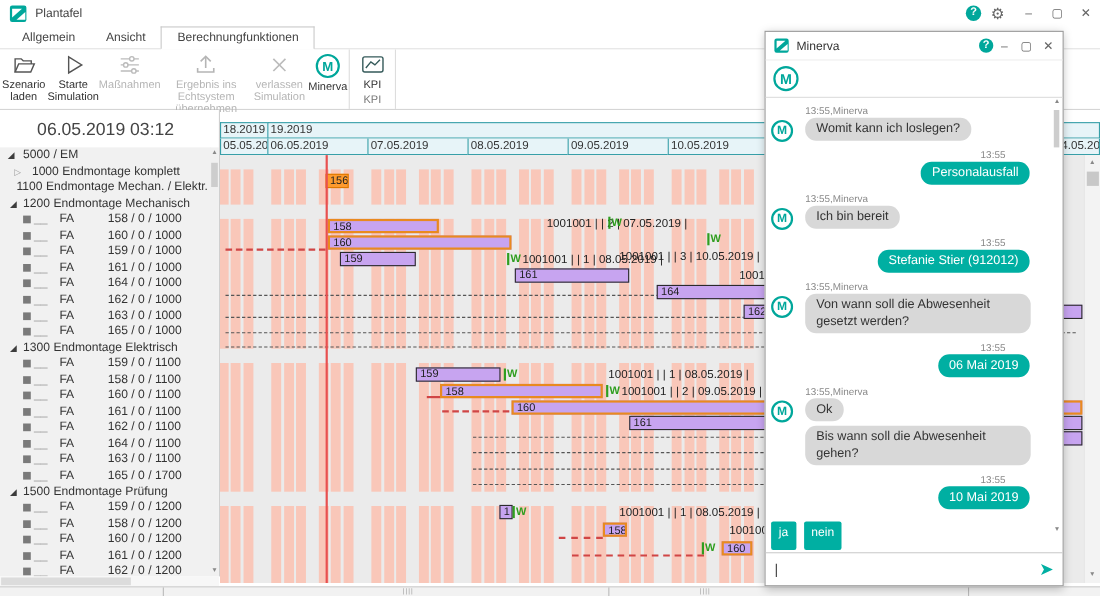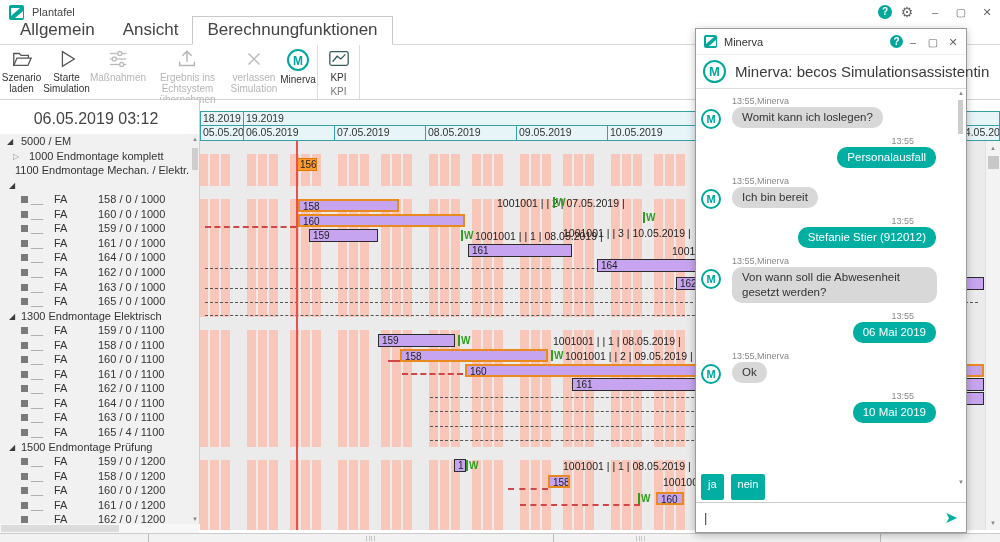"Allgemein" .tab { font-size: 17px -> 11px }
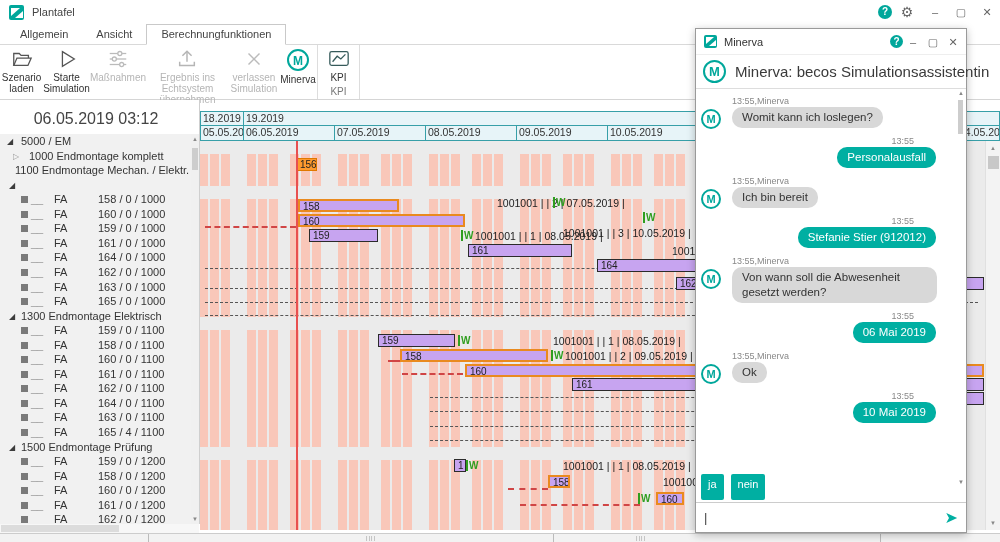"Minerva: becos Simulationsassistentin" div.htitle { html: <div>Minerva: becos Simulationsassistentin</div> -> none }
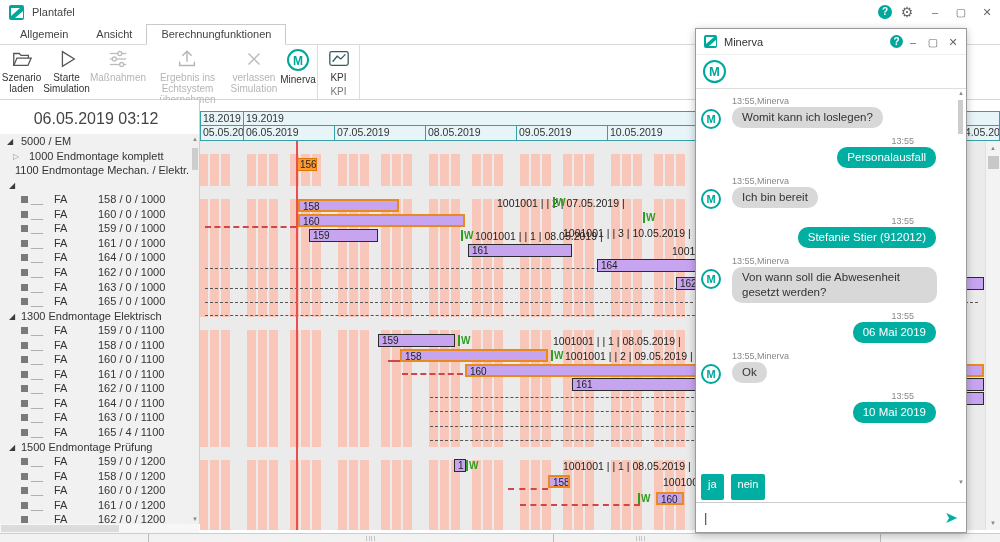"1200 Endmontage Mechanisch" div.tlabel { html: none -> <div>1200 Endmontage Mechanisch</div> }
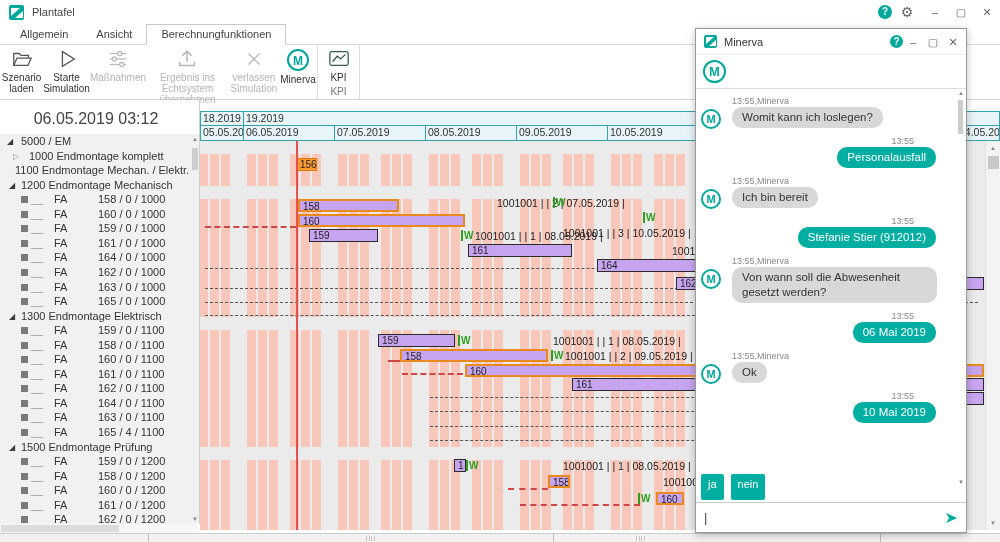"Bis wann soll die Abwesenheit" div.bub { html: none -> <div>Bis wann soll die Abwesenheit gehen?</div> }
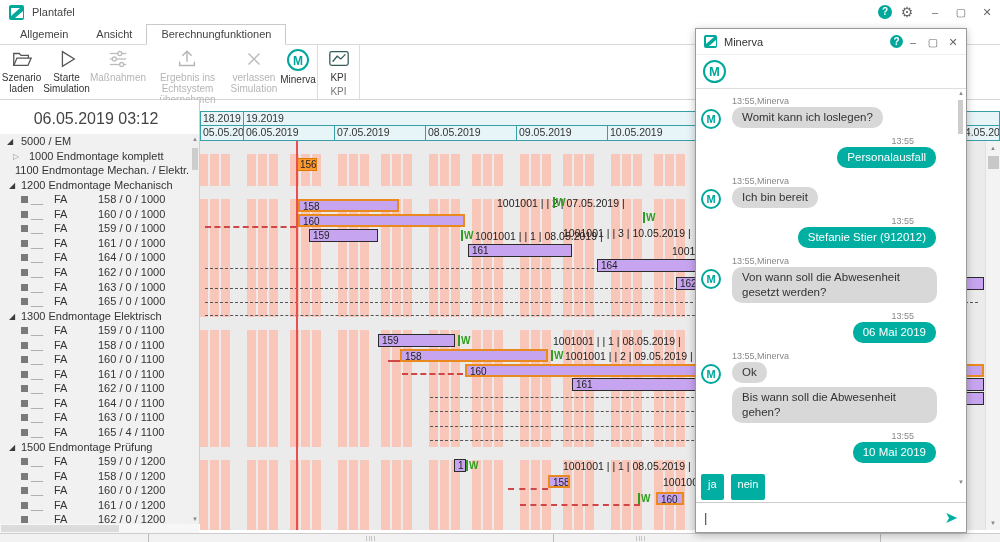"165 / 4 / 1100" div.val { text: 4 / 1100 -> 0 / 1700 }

○ ○ ○ ○ ○

■ Exercise details:
If a record above contains a picture, leave the picture out and transcribe everything else exactly.

■ Answer box:
"Allgemein" .tab { font-size: 17px -> 11px }
"Minerva: becos Simulationsassistentin" div.htitle { html: <div>Minerva: becos Simulationsassistentin</div> -> none }
"1200 Endmontage Mechanisch" div.tlabel { html: none -> <div>1200 Endmontage Mechanisch</div> }
"Bis wann soll die Abwesenheit" div.bub { html: none -> <div>Bis wann soll die Abwesenheit gehen?</div> }
"165 / 4 / 1100" div.val { text: 4 / 1100 -> 0 / 1700 }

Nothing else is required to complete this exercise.